An audio recording from Yezid Sayigh, Senior Associate and Professor, Carnegie Middle East Center, Beirut.
On March 31, 2015 at MEI, Dr. Yezid Sayigh presented a lecture in MEI Visiting Scholar Michael C. Hudson's Spring 2015 Study Group "Rethinking the Arab State", in which he examined the political legacy of Saddam Hussein's regime in ISIS' leadership structure and methods of control in Iraq, Syria and beyond. Dr. Sayigh pushed for analysis of ISIS that looks underneath their discourse of global jihadi ideology at how ISIS constructs and consolidates power. He advocated examining the political and social contexts of ISIS and its affiliates to better understand why and how it organizes itself. He argued that similarities between Saddam's accession and dominance of Iraqi politics and ISIS' efforts to build an 'Islamic caliphate' run deeper than ex-regime figures holding posts, and that ISIS has borrowed almost all of their methods of control from Saddam-era tactics. Sayigh included similarities in use of graphic (and widely disseminated) violence to instill fear and eliminate rivals; ideology to pressure regional and global rivals and acquire allies; and financial and material resources to fund operations and build infrastructure by managing key resource flows, while contrasting ISIS' hands-off economic management style with Saddam's expansive patronage regime.

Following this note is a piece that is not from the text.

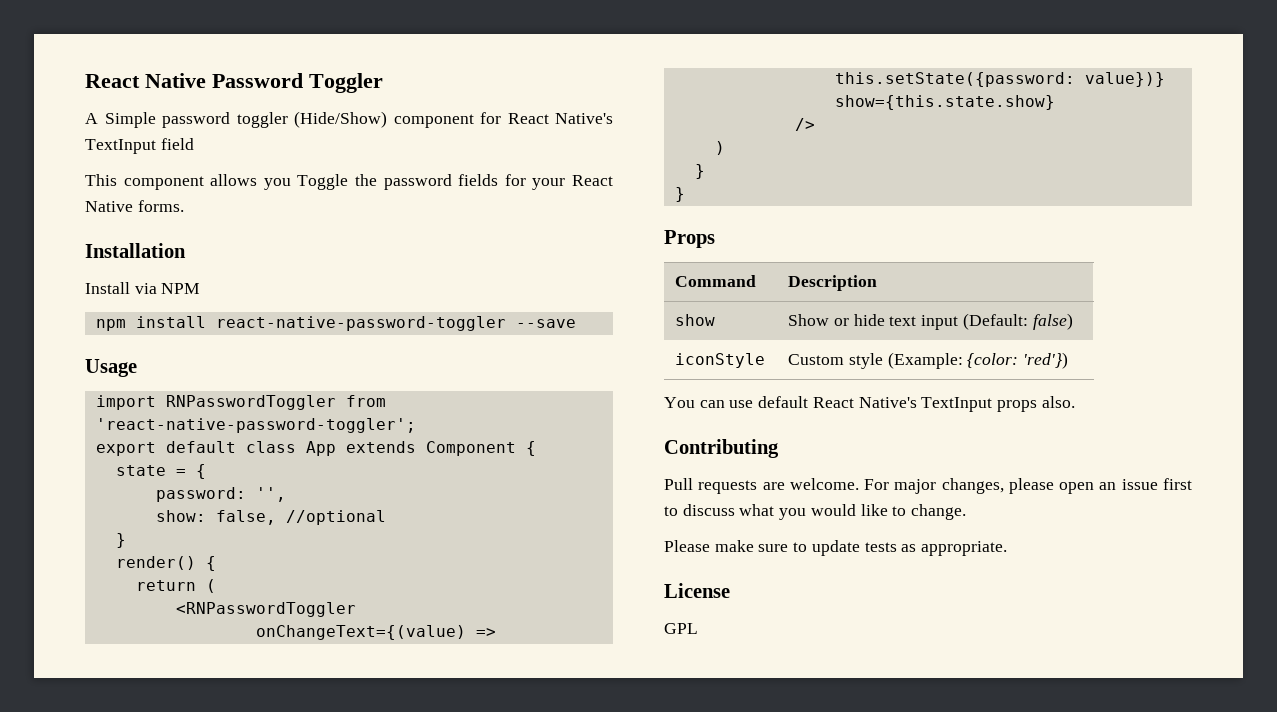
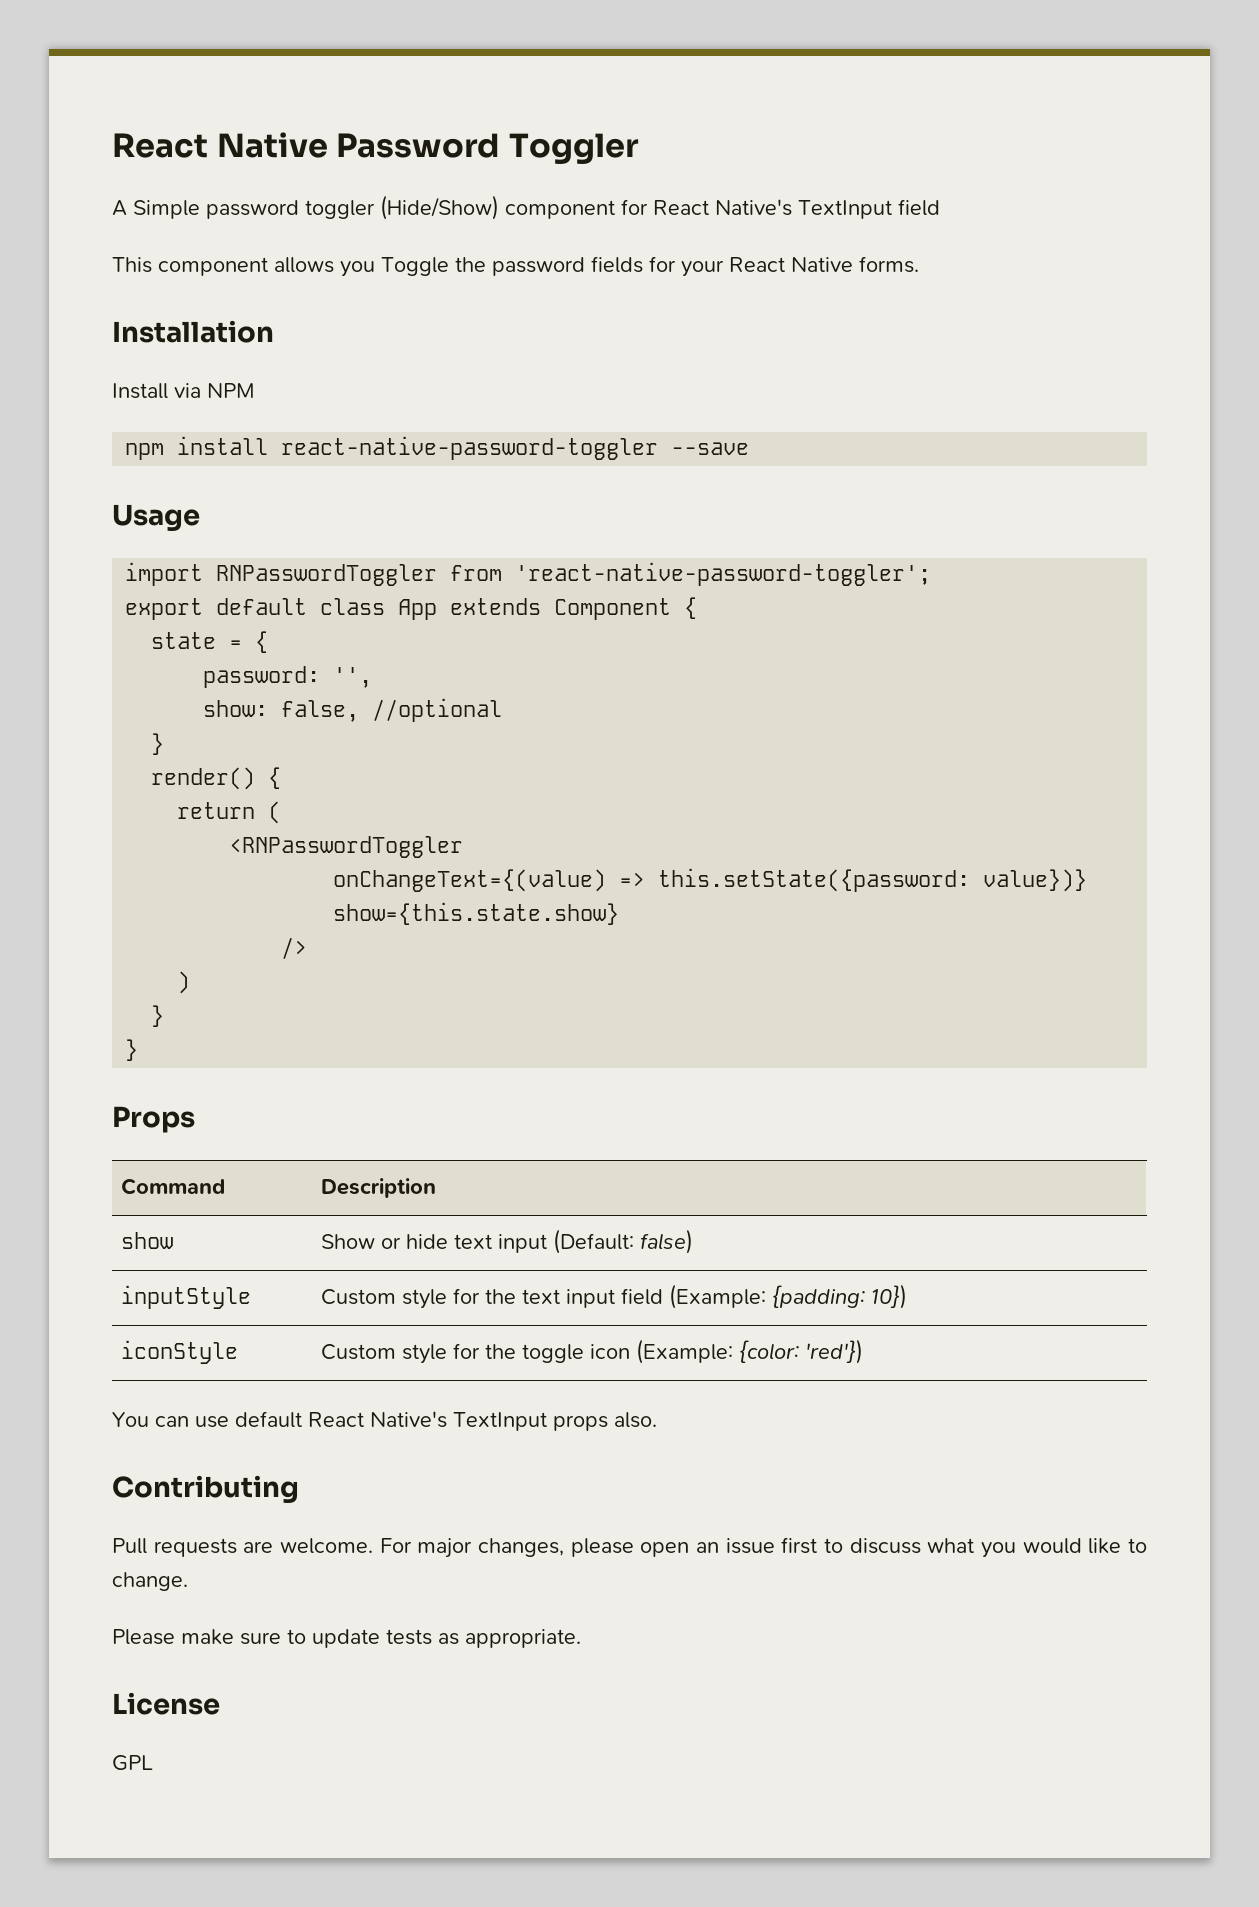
(1073, 321) none -> [121,1285,252,1309] [321,1284,908,1309] // inputStyle | Custom style for the text input field (Example: {padding: 10})
(883, 361) none -> [453,1343,631,1363] for the toggle icon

Listen to the full recording of the March 31, 2015 event here:
Click here to view photos on the Belfer Center Flickr page.
About Yezid Sayigh:
Yezid Sayigh is a senior associate at the Carnegie Middle East Center in Beirut, focused on the Syrian crisis, the political role of Arab armies, security sector transformation in Arab transitions, the reinvention of authoritarianism, and the Israeli-Palestinian conflict and peace process. Previously, Sayigh was professor of Middle East studies at King’s College London, assistant director of studies at the Centre of International Studies, Cambridge, and head of the Middle East program of the International Institute for Strategic Studies in London. Sayigh also joined the Palestinian delegation as adviser and negotiator at the peace talks with Israel from 1991–1994. Since 1999, he has consulted on the permanent-status peace talks and on Palestinian reform. Sayigh is the author of numerous publications, including most recently The Syrian Opposition’s Leadership Problem (April 2013); Above the State: The Officers’ Republic in Egypt (August 2012); “We serve the people”: Hamas policing in Gaza (2011); and Policing the People, Building the State: Authoritarian transformation in the West Bank and Gaza (2011).